In commentary accompanying that study, Kathleen Neuzil, MD, MPH and Wilbur Chen, MD, MS, Center for Vaccine Development, University of Maryland School of Medicine, Baltimore, emphasized the relevance of the decades-long recommendation for universal vaccination of persons aged 65 years and older, and consequences of routinely having lower levels of participation.

"Vaccination coverage of this degree is unacceptable for our childhood immunization programs, yet has become the accepted norm for adults," Neuzil and Chen wrote.

In the older adult population, the researchers observed, influenza has become a significantly important burden of health.

“Hospitalizations are consistently highest among persons aged ≥65years of age,” Neuzil and Chen wrote. “Similarly, deaths are much more frequent among older persons than younger persons."

Rondy and colleagues focused their meta-analysis on studies of influenza vaccine effectiveness (IVE) in preventing these most severe outcomes, examining IVE against laboratory-confirmed influenza-associated hospitalizations, stratified by the age groups of 18-64 years, and 65 years or older, as well as by influenza subtype/lineage and influenza season.

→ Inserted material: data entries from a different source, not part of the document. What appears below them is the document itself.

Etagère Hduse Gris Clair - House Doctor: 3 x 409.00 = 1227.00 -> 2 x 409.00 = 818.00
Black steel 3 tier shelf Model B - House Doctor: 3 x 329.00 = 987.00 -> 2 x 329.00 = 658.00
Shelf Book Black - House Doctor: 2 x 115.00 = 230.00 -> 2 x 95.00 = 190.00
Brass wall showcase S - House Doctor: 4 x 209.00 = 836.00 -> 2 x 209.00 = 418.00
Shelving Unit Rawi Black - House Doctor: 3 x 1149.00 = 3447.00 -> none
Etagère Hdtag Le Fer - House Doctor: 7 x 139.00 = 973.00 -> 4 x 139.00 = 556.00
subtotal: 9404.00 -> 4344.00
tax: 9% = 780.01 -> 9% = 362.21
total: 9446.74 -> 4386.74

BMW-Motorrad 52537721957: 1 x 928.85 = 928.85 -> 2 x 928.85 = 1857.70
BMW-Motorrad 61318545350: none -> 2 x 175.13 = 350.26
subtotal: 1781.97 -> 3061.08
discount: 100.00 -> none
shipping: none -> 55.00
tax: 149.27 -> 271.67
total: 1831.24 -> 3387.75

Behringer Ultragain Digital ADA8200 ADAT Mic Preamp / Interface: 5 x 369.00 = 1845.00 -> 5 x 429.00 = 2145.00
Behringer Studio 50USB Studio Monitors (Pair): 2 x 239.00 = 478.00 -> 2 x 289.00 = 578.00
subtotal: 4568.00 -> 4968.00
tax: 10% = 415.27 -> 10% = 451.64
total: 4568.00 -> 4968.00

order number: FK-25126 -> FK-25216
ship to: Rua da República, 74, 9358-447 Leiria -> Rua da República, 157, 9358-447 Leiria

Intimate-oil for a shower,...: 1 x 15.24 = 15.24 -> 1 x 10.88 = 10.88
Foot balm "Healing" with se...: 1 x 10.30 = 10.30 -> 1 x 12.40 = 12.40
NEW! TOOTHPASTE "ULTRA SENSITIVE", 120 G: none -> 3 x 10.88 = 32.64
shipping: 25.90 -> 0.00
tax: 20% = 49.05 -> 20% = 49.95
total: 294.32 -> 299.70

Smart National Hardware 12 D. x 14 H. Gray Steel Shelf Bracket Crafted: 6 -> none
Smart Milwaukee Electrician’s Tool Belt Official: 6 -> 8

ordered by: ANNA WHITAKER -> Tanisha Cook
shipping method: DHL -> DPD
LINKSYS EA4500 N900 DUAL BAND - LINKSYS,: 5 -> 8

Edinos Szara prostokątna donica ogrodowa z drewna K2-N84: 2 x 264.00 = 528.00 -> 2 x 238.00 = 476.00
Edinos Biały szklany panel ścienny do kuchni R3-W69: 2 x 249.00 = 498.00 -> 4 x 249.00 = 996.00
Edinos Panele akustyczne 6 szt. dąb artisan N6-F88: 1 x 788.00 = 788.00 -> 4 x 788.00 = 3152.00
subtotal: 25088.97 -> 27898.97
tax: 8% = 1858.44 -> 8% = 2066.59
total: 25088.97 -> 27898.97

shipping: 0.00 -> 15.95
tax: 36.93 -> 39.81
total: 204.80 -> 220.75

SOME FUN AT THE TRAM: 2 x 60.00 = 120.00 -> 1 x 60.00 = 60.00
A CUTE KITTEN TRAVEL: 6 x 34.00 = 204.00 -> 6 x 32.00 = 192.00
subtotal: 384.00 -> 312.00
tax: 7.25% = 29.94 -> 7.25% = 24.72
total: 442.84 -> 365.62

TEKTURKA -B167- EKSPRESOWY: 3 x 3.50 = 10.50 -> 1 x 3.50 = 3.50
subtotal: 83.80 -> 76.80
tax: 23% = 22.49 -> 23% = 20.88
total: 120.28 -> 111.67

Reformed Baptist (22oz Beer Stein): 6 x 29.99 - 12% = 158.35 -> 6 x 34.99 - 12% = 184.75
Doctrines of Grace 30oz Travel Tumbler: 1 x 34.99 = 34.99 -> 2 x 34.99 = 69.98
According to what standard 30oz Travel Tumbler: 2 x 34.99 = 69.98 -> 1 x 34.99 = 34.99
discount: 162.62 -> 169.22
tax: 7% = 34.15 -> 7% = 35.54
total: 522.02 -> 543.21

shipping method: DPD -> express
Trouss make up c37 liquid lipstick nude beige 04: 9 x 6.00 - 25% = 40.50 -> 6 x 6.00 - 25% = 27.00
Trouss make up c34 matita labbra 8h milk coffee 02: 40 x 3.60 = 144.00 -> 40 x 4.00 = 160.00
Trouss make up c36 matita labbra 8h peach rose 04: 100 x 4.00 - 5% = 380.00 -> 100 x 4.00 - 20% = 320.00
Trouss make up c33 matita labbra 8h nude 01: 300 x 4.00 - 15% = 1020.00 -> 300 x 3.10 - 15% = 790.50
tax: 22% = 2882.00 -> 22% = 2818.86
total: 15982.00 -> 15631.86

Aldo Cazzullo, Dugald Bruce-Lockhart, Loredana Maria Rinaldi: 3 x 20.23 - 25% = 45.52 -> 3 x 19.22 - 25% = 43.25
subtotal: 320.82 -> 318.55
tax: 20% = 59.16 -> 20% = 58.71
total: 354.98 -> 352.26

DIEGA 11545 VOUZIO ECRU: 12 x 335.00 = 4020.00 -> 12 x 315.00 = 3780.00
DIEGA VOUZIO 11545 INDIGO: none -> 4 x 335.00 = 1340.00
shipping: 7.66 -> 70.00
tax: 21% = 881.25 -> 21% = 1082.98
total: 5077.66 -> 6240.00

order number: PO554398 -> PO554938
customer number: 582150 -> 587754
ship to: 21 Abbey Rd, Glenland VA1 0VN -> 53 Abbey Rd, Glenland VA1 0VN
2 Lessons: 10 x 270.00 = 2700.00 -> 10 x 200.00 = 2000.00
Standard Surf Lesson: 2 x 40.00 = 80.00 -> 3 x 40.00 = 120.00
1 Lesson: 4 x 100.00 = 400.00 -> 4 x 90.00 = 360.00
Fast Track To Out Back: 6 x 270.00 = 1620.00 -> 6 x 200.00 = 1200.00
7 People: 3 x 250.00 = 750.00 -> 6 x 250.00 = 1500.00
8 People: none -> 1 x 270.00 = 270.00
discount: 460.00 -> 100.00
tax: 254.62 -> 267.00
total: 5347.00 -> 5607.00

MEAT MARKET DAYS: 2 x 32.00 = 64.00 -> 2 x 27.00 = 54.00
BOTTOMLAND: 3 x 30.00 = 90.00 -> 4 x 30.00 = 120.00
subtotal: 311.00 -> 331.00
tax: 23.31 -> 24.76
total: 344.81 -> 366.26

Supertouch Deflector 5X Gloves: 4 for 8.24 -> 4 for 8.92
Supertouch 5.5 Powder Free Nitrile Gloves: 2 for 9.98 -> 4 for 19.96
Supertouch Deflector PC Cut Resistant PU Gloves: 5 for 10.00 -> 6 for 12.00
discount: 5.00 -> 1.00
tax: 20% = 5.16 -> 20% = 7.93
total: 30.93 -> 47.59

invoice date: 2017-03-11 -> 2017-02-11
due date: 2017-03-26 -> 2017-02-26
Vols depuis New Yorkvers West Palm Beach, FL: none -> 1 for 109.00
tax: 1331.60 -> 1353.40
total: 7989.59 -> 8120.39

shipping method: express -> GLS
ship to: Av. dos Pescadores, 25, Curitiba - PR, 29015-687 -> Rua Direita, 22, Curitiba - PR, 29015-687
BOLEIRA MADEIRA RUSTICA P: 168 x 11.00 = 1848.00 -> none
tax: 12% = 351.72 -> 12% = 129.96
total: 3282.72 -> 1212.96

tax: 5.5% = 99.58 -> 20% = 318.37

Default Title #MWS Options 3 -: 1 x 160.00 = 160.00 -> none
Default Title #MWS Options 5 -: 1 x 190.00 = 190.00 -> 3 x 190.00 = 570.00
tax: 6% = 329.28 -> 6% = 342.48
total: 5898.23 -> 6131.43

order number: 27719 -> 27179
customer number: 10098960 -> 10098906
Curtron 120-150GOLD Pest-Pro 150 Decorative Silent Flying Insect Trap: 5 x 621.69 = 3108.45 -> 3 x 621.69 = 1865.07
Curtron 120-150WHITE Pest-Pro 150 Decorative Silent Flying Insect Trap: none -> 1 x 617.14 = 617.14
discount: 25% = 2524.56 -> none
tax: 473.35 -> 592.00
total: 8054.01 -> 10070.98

They limited their examination to studies applying TND to minimize heterogeneity of their analysis. and in recognizing this design as a preferred method for evaluating influenza vaccine effectiveness. The approach examines patients meeting the same clinical criteria and estimates vaccine effectiveness from the relative difference between the odds of vaccination among patients testing positive and those testing negative for influenza viruses.

The moderate protection afforded by vaccination against influenza-associated hospitalization was reflected in the pooled IVE estimate of 51% for adults younger than 65 years of age, and 37% in those 65 years or older. Seasonal vaccine effectiveness against influenza A(H1N1)pdm09 viruses was 48% overall, with 50% and 33% in younger and older adults, respectively.

With circulating A(H3N2) virus antigenically similar to the vaccine, IVE was 59% in younger adults and 43% in those older than 65 years of age. There was substantial disparity in IVE, however, when circulating A(H3N2) was dissimilar to the vaccine: 46% in younger adults compared to 14% in older adults.

"Lower IVE point estimates during seasons predominated by variant A(H3N2) viruses were noted for all adults, but the difference was only statistically significant among persons 65 years and older," researchers wrote. "The reasons why a poorly matched A(H3N3) vaccine component would provide less protection to older adults is unclear, but may include a narrower and more specific immune response to influenza vaccines and possibly age-cohort specific differences in A(H3N3) virus exposure history."

The review, "Effectiveness of influenza vaccines in preventing severe influenza illness among adults: A systematic review and meta-analysis of test-negative design case-control studies," was published online in Journal of Infection last month.